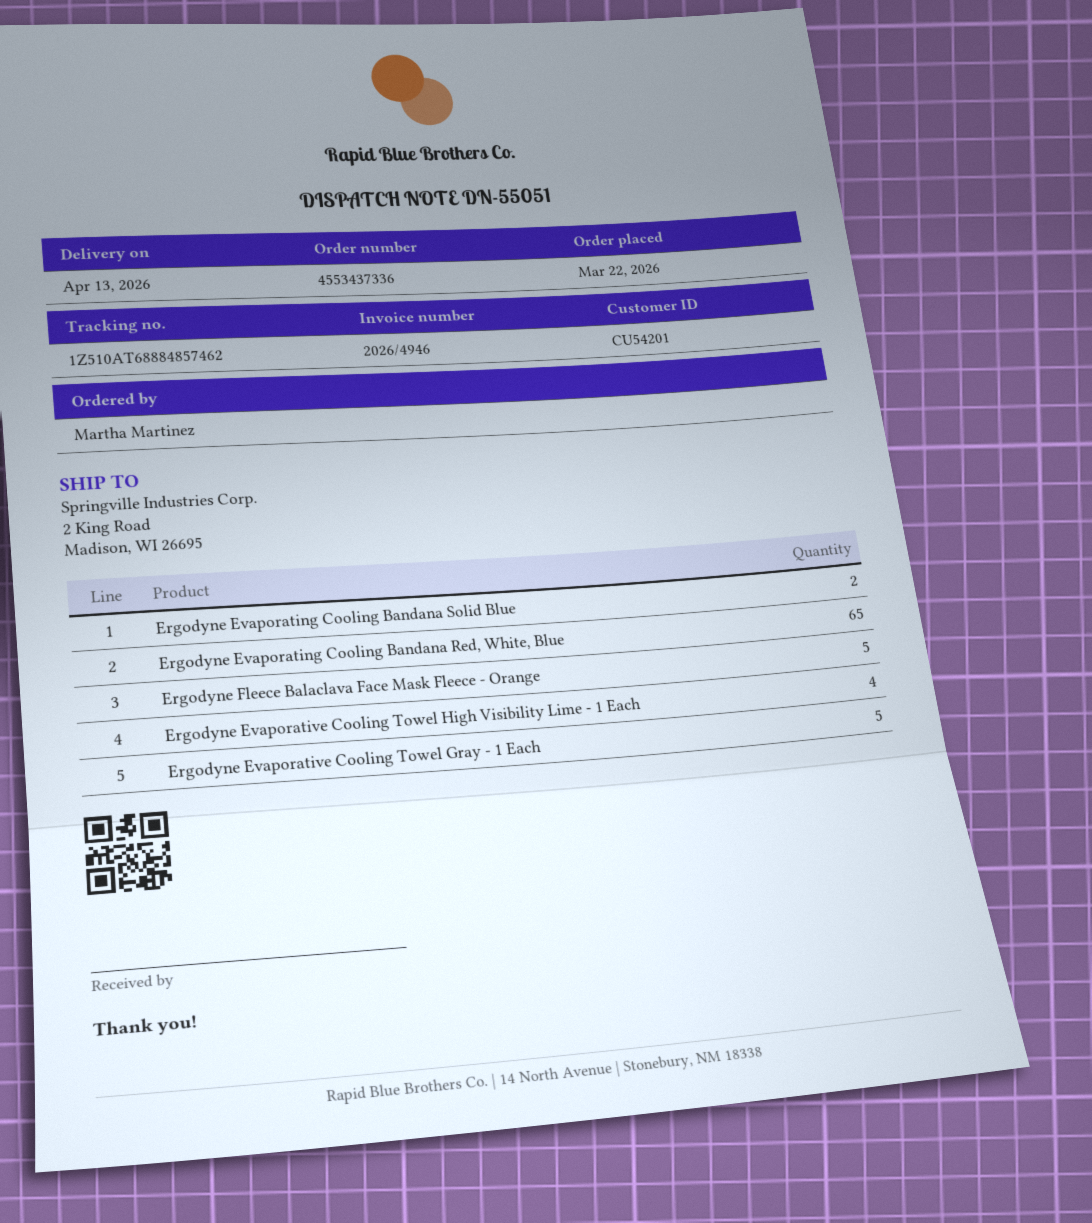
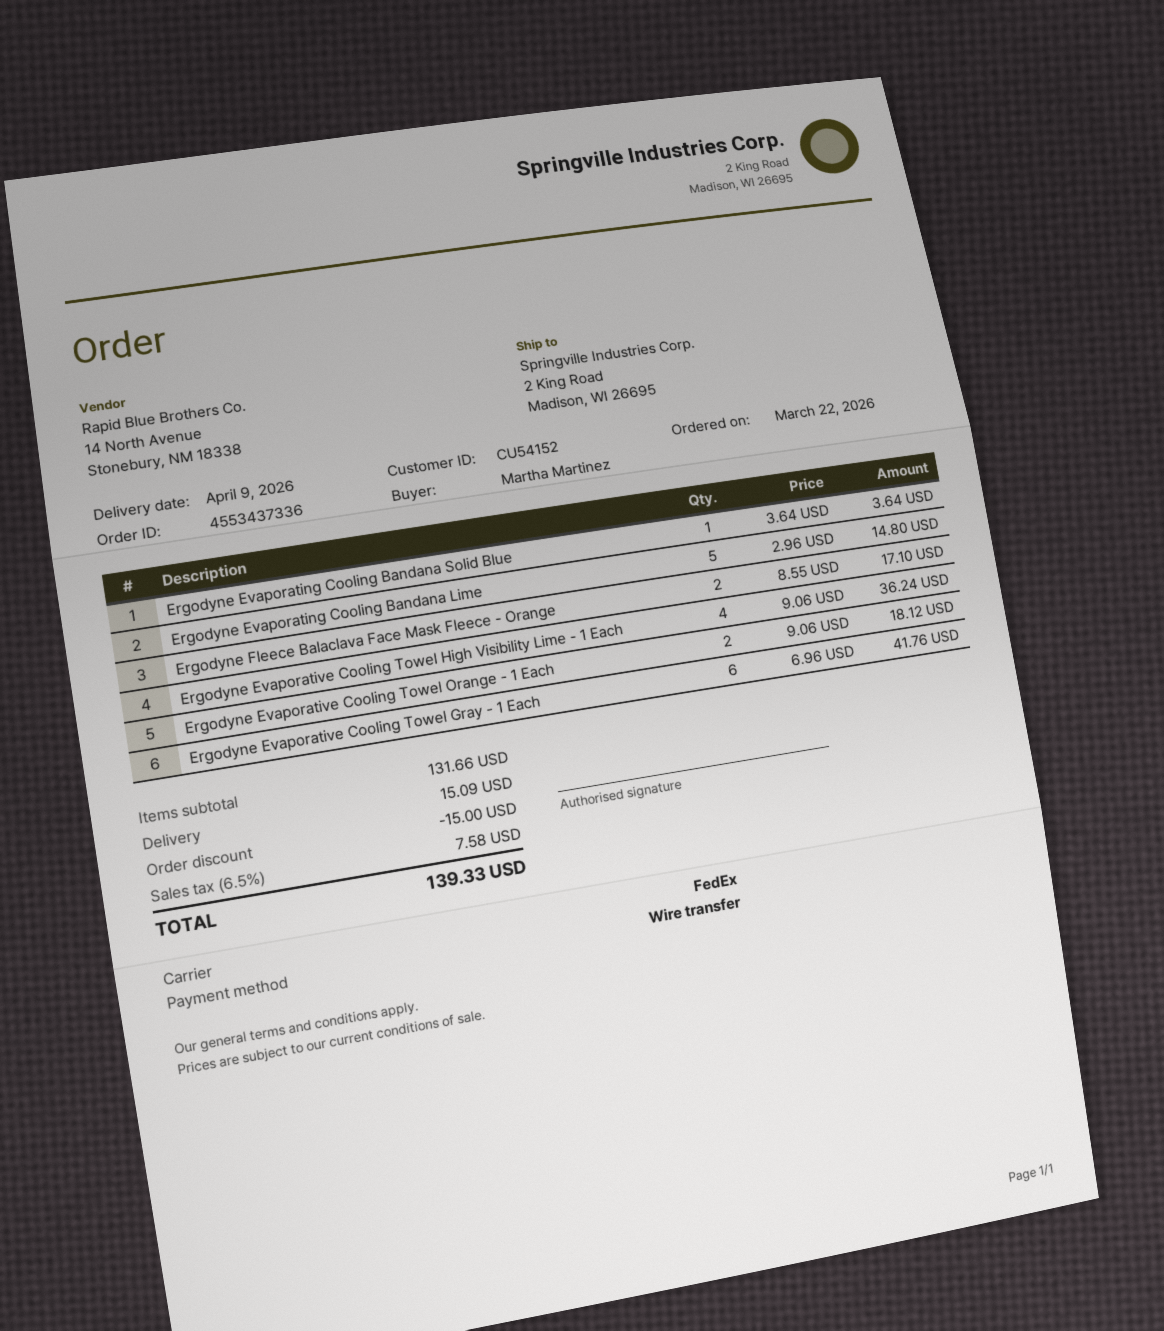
delivery date: 2026-04-13 -> 2026-04-09
customer number: CU54201 -> CU54152
Ergodyne Evaporating Cooling Bandana Solid Blue: 2 -> 1
Ergodyne Evaporating Cooling Bandana Red, White, Blue: 65 -> none
Ergodyne Fleece Balaclava Face Mask Fleece - Orange: 5 -> 2
Ergodyne Evaporative Cooling Towel Gray - 1 Each: 5 -> 6
Ergodyne Evaporating Cooling Bandana Lime: none -> 5
Ergodyne Evaporative Cooling Towel Orange - 1 Each: none -> 2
+ + + + + + +
_Your assignment_
What is needed is an exact copy of the lines from the beginning of the data through the line containing "Ergodyne Fleece Balaclava", both included, without any pictures.

_Your response_
delivery date: 2026-04-13 -> 2026-04-09
customer number: CU54201 -> CU54152
Ergodyne Evaporating Cooling Bandana Solid Blue: 2 -> 1
Ergodyne Evaporating Cooling Bandana Red, White, Blue: 65 -> none
Ergodyne Fleece Balaclava Face Mask Fleece - Orange: 5 -> 2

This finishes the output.